» **Entries supplied**
*** Begin section ***
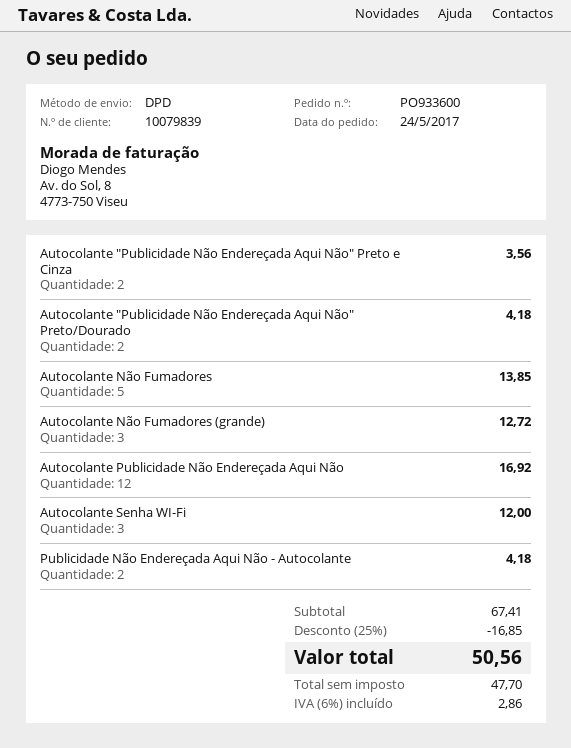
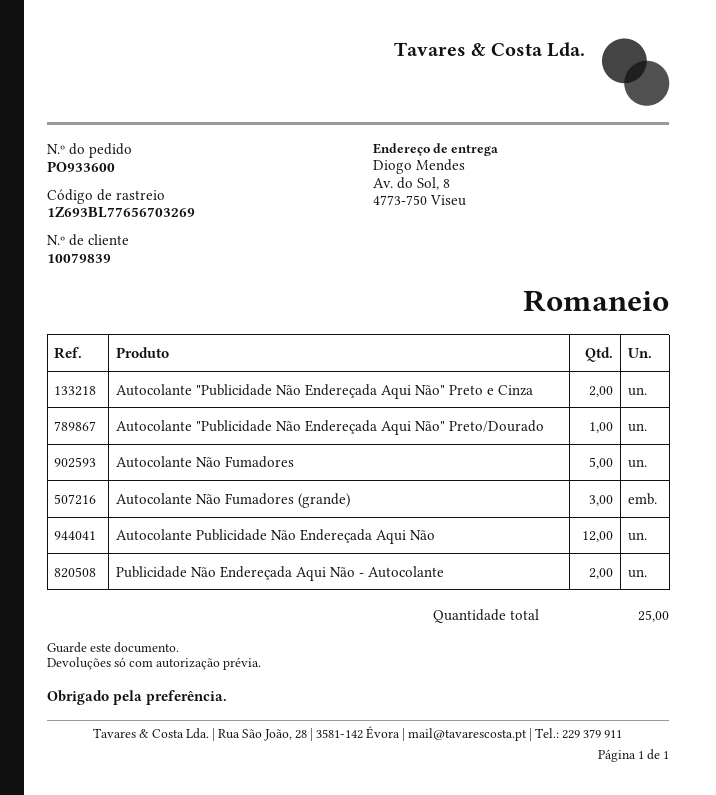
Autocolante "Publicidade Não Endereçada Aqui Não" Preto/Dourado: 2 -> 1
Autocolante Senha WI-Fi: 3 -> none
*** End section ***
*** Begin section ***
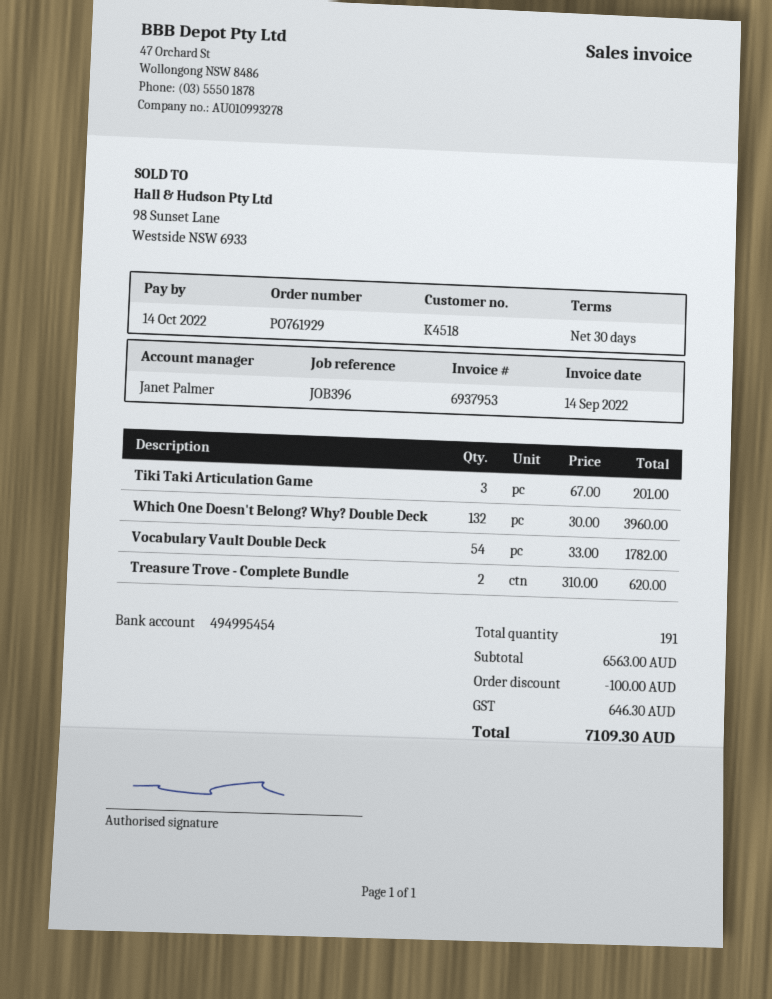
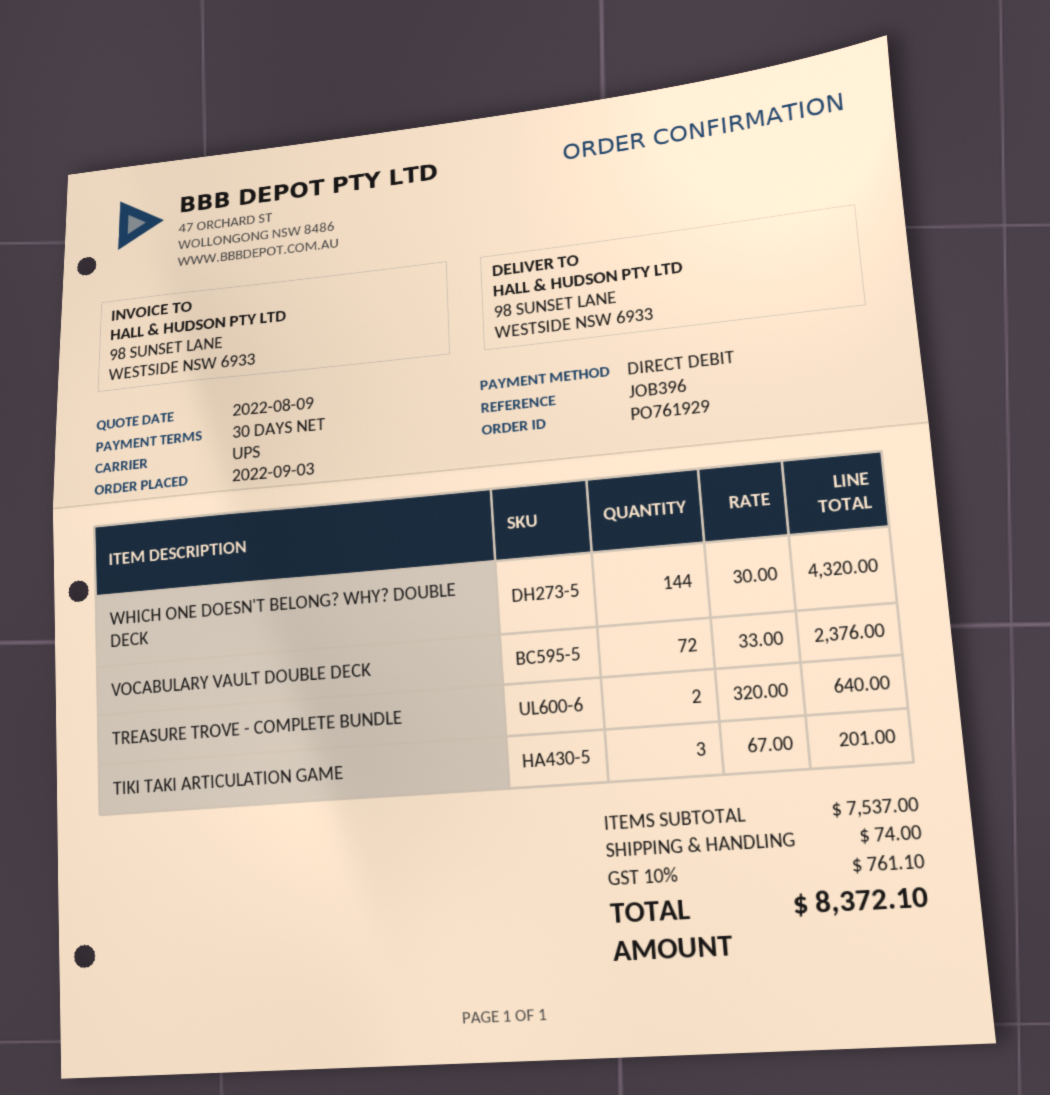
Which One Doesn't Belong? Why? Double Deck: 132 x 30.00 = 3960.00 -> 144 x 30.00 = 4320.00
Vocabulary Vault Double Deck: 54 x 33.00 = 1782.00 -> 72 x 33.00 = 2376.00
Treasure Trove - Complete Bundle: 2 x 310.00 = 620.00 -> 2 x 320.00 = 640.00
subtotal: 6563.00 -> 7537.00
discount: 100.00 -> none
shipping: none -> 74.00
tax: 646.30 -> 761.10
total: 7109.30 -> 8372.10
*** End section ***
» **Task item**
Would you output, from the records above, exactly the run of lines that starts at the line containing "Preto/Dourado: 2 -> 1" and ends at the line containing "Autocolante Senha WI-Fi: 3 -> none", and only that run?

» **Reply**
Autocolante "Publicidade Não Endereçada Aqui Não" Preto/Dourado: 2 -> 1
Autocolante Senha WI-Fi: 3 -> none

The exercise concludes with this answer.